Does the American public know, that their perception of left and right
is is skewed and right-shifted in comparison to many other Western
countries?
The American public is mostly oblivious to the domestic politics of countries other than their own, although there is some vague familiarity with the leading political parties of Canada, Mexico and the U.K. These topics receive very little U.S. media coverage and are rarely discussed by U.S. politicians.
Politically active, college educated, progressives (perhaps 10% of voters, often via support for Bernie Sanders rather than knowledge of European politics directly) tend to be aware of the array of political parties on the left in Europe and to have a favorable opinion of Democratic Socialism and the Green Parties. A narrower swath of educated politically active people on the far right and for whatever reason, quite a few libertarians (perhaps 5% of voters in all), have some meaningful awareness of the parties of the far right in Europe, but less awareness of European Center-Right parties.
Or do they assume that European conservative parties refer to policies
similar to the Republican parties policies?
I doubt that 5% of Americans have ever had any thoughts on this subject, and would have a hard time even associating famous European national leaders with particular political parties. The very internationally aware without first hand experience mostly might have some dim sense that there might be differences.

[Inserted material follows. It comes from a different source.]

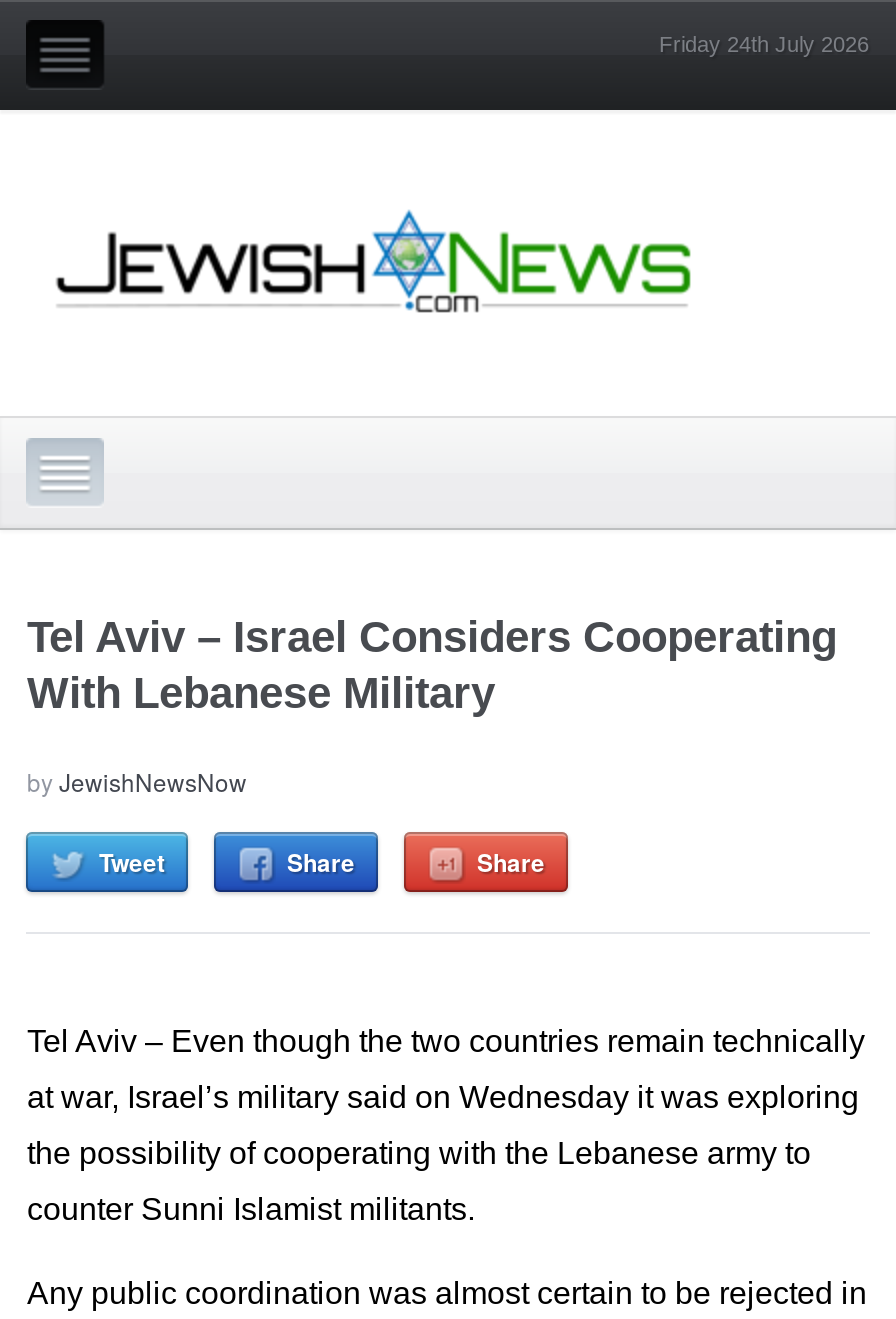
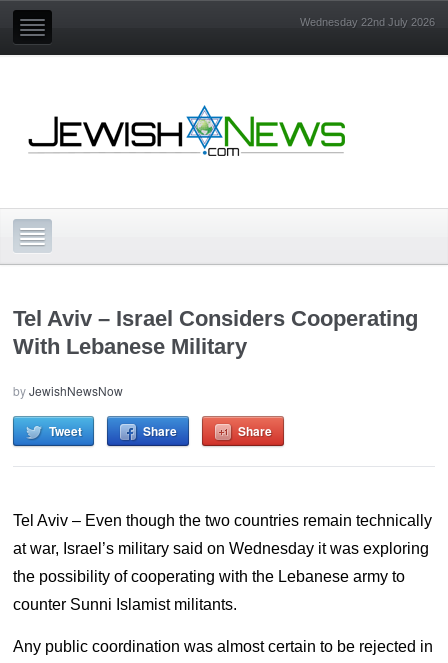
- Friday 24th July 2026
+ Wednesday 22nd July 2026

Maybe 1-3% of Americans might have some generally familiarity with European political parties and what they stand for. Those who do would mostly have either studied it academically in college, or served in the military in Europe, or otherwise lived in Europe (e.g. as an exchange student or expatriate employee).
Methods
I'm starting with a rough sense from surveys (also here and here) and exit polls of the breakdown of Americans by politics and education, I'm cross referencing that (intuitively) with categories of people I've experienced knowing about or discussing these things and prevalence of knowledge within categories, after lots of experience in politics at the grass roots level and in media quotations of people and politicians, I'm factoring in (intuitively) data on levels of depth of knowledge to similar degrees, about Europe or foreign affairs generally, It's an informed guesstimate, but order of magnitude close.